Arah kebijakan tersebut ditekankan oleh Bupati Bandung, Dadang Supriatna, dalam pertemuan koordinasi dengan Perwakilan Kementerian Koperasi Republik Indonesia, Rabu (6/3). Pertemuan juga dihadiri Kepala Dinas Pertanian Kabupaten Bandung, Ina Dewi Kania, beserta jajaran.
“Kebutuhan telur di Kabupaten Bandung diproyeksikan meningkat signifikan seiring pelaksanaan Program Makan Bergizi Gratis. Oleh karena itu, pembiayaan dari Lembaga Pengelola Dana Bergulir (LPDB) kami arahkan untuk mendukung pengembangan ayam petelur sebagai komoditas prioritas,” ujar Dadang Supriatna, yang akrab disapa Kang DS.

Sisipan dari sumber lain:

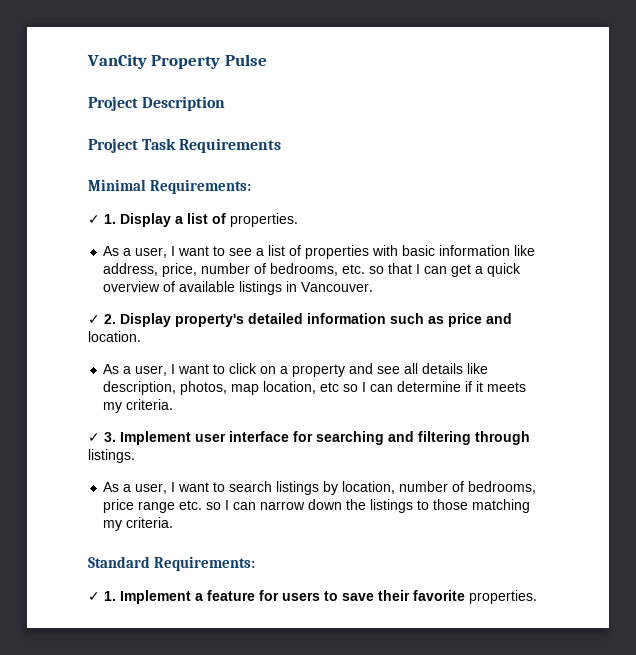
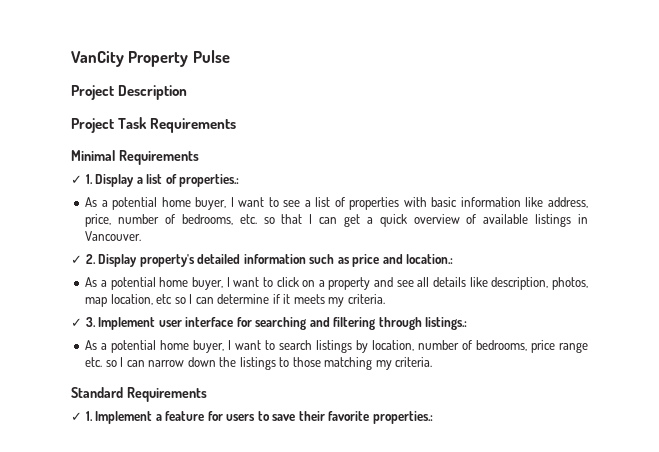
- Minimal Requirements:
+ Minimal Requirements
- ✓ 1. Display a list of properties.
- As a user, I want to see a list of properties with basic information like address, price, number of bedrooms, etc. so that I can get a quick overview of available listings in Vancouver.
+ ✓ 1. Display a list of properties.:
+ As a potential home buyer, I want to see a list of properties with basic information like address, price, number of bedrooms, etc. so that I can get a quick overview of available listings in Vancouver.
- ✓ 2. Display property's detailed information such as price and location.
- As a user, I want to click on a property and see all details like description, photos, map location, etc so I can determine if it meets my criteria.
+ ✓ 2. Display property's detailed information such as price and location.:
+ As a potential home buyer, I want to click on a property and see all details like description, photos, map location, etc so I can determine if it meets my criteria.
- ✓ 3. Implement user interface for searching and filtering through listings.
- As a user, I want to search listings by location, number of bedrooms, price range etc. so I can narrow down the listings to those matching my criteria.
+ ✓ 3. Implement user interface for searching and filtering through listings.:
+ As a potential home buyer, I want to search listings by location, number of bedrooms, price range etc. so I can narrow down the listings to those matching my criteria.
- Standard Requirements:
+ Standard Requirements
- ✓ 1. Implement a feature for users to save their favorite properties.
+ ✓ 1. Implement a feature for users to save their favorite properties.:

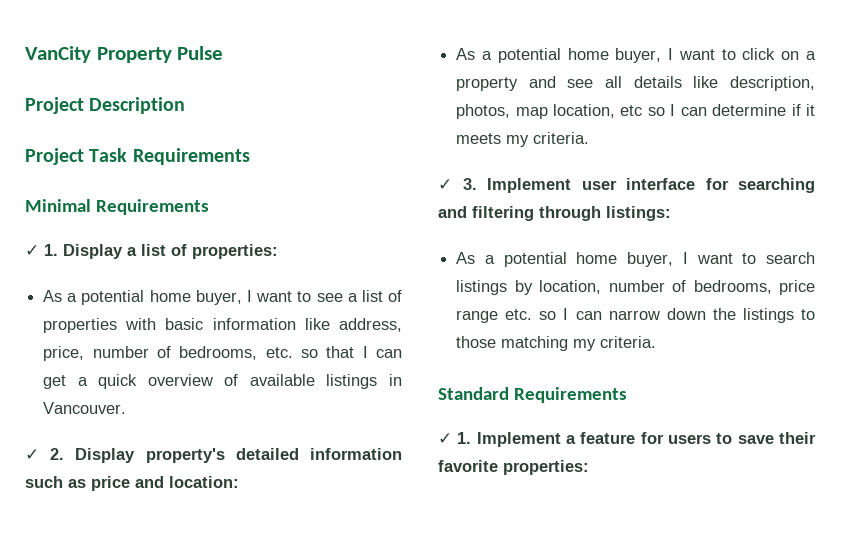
- ✓ 1. Display a list of properties.:
+ ✓ 1. Display a list of properties:
- ✓ 2. Display property's detailed information such as price and location.:
+ ✓ 2. Display property's detailed information such as price and location:
- ✓ 3. Implement user interface for searching and filtering through listings.:
+ ✓ 3. Implement user interface for searching and filtering through listings:
- ✓ 1. Implement a feature for users to save their favorite properties.:
+ ✓ 1. Implement a feature for users to save their favorite properties:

Ia menjelaskan, selain untuk memastikan pasokan protein hewani yang berkelanjutan bagi program MBG, langkah ini bertujuan meningkatkan kesejahteraan peternak rakyat yang tergabung dalam koperasi. Skema ini diharapkan dapat menggerakkan ekonomi desa berbasis produksi pangan.

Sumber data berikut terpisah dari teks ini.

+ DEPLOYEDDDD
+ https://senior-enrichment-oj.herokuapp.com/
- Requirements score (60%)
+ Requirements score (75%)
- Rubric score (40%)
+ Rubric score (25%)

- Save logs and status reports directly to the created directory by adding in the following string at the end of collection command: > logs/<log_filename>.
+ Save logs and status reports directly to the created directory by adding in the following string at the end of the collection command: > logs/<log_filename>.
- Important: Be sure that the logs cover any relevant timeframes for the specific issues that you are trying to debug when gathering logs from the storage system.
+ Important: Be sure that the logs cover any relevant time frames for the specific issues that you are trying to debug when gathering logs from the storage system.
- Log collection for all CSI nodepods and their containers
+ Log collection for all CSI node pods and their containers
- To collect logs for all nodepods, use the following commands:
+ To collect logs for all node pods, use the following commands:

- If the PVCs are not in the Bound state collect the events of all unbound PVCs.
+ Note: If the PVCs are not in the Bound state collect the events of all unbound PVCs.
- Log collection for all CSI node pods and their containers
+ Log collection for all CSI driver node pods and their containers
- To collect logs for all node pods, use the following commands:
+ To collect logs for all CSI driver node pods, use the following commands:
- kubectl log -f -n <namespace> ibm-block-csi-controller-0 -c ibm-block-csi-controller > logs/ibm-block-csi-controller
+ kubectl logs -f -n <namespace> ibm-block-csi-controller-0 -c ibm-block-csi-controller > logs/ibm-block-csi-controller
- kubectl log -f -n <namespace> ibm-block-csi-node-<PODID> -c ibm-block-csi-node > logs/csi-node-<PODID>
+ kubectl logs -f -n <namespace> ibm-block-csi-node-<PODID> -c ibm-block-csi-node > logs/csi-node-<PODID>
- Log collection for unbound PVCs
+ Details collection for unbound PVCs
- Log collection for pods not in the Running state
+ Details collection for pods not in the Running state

Bupati menambahkan, kebijakan ini juga merupakan langkah antisipatif untuk menjaga stabilitas harga telur di masa depan. Dengan meningkatkan kapasitas produksi lokal, diharapkan pasokan dapat terkendali sehingga risiko inflasi akibat lonjakan harga dapat ditekan.
Melalui sinergi antara KDKMP, LPDB, dan program MBG, Pemerintah Kabupaten Bandung berharap koperasi dapat menjadi penggerak kemandirian ekonomi dan pilar ketahanan pangan daerah yang berkelanjutan.